K, what I generally pay attention to is fluid writing and engagement, so that's what I'll focus on here. Sorry if I come across a little blunt.
First off, you've admitted as such, but the grammar and language has noticeable flaws and the work suffers for it. There's a couple of sections where there's a flaw in the language that makes reading hard - I have to stop and figure out what you intended with the sentence, process it, then when I move onto the next, I'm stopped again by the next sentence. For example: 'Even in trousers, Viona was stunningly gracious. The long purple vest, the fine white shirt covered by a black corset and the black trousers were her favorite attire when it came to training and if women were not supposed to wear pants, she had not seen many dare reminding her. '
The first sentence, 'gracious' isn't the right word. Stunningly gorgeous might work, but still feels awkward. I'd just say 'Even in trousers, Viona was stunning.' Then when I move on, the next sentence is a bit run-on (too long and rambling), with too many uses of 'and'. The long sentence is trying to say one too many things (The black trousers are her favorite, you're describing what she's wearing & stating that few people dared remind her that trousers weren't appropriate for women.) and could stand to be broken up into two sentences. It's fairly clear you've spell checked, but it didn't always change the errors to the right word - Some issues (Skeptic instead of Skeptical, complains instead of complaints) leave me wondering if it's a grammar or spelling error. Layout quirks (the use of minus signs at the opening of any spoken dialogue, and the intrusion of links into the reading experience) add similar interruptions to the flow of the text. This makes it hard to read.
Then there's the redundancy. This is the second major thing I noticed about the work, and possibly the biggest turnoff. A great many things get said too often. For example, in the sentence I quoted above, you mention the trousers twice. It's pretty unnecessary. In the first chapter, you get a series of paragraphs where you state: "He felt a bit nervous" (First paragraph) "He had not been that nervous in ages" (second paragraph, second sentence). Then the crimes get described as "hideous", "truly gruesome", "he had trouble keeping his stomach in check", "quite an experience". This is a recurring problem, because your updates are short (~800 words?) and infrequent (1 a week), and that means each word is valuable real estate. Another example: Chapter 3, you bring up yet again the fact that Viona is wearing tights. You elaborate on the point, stating that only actors really wear them, and most certainly not educated women, but it's a not insignficant amount of words devoted to something you've said before - 109 words out of an 825 word update covering something you already explained in the previous chapter.

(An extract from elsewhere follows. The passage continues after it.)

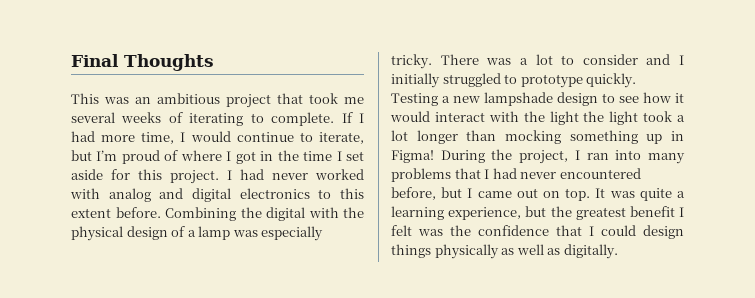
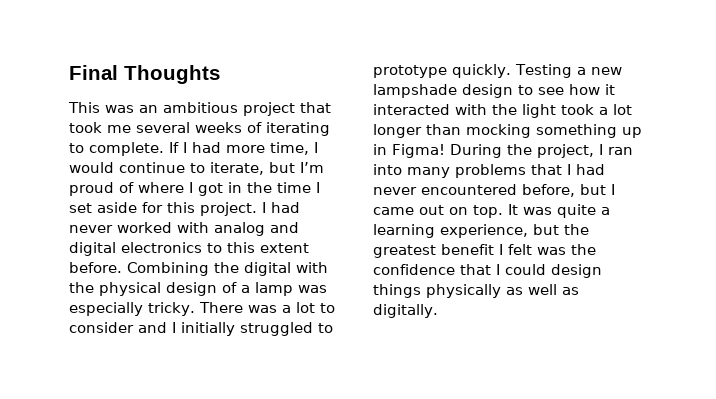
- Testing a new lampshade design to see how it would interact with the light the light took a lot longer than mocking something up in Figma!
+ Testing a new lampshade design to see how it interacted with the light took a lot longer than mocking something up in Figma!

Third; you tend to tell, not show. One of the axioms of writing (one I'm guilty of betraying from time to time) is that your story should demonstrate rather than describe. A lot of text is devoted to just saying how things are. This is common in the earliest chapters (one to four) but it occurs later. For example, you say, often enough, that mathemagicians and technoscientists have a rivalry, but you really elaborate on why, and even before the reader gets a sense of how strong that rivalry is (beyond worrying that Shaw might lose his job), we're already seeing our only example of that facet of the setting disintegrating. Viona's feelings toward him are softening as she sees him with the kids & showing his capability on the way to the pub. This would mean a lot more, for example, if we'd seen prejudice at work beforehand. Shaw, perhaps, enduring abuse at the hands of Technoscientists.
Fourth point: The text doesn't grab me. It reads more like a novel in progress than a web serial. This is a trait/need that sets a web serial apart from regular novel/novella. You need some hook to pull a reader back in for the next installment. This could be cliffhangers, or leaving the reader with questions that are intriguing enough to have them come back for answers.

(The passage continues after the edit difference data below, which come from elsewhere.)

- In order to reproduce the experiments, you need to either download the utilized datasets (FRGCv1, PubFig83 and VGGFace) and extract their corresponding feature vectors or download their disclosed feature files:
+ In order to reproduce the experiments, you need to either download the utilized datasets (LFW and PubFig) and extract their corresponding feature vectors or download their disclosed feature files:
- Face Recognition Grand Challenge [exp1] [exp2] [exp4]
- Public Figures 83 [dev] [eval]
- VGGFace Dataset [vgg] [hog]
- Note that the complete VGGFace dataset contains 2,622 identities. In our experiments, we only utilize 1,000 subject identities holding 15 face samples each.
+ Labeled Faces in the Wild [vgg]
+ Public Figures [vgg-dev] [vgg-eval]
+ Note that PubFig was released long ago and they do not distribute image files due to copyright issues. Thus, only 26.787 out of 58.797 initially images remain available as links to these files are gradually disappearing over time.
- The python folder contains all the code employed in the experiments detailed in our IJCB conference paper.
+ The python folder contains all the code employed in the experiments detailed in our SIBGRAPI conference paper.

That last point ties into the ones I made before. It's a little awkward to wade through due to spelling/grammar/layout issues, and what is there is somewhat slow paced with some things seeming to get stressed through repetition rather than demonstration. Just speaking for myself, I found it sort of tough to read through the nine chapters you have there.
On the plus side, you have a very attractive layout, and there's definite room for something, there (though relatively little has happened in 2.2 months of chapters). I'm not saying it's bad, specifically, just that it's a bit slow to start off, and that I think you could do well with a capable native English proofreader to clean up the text.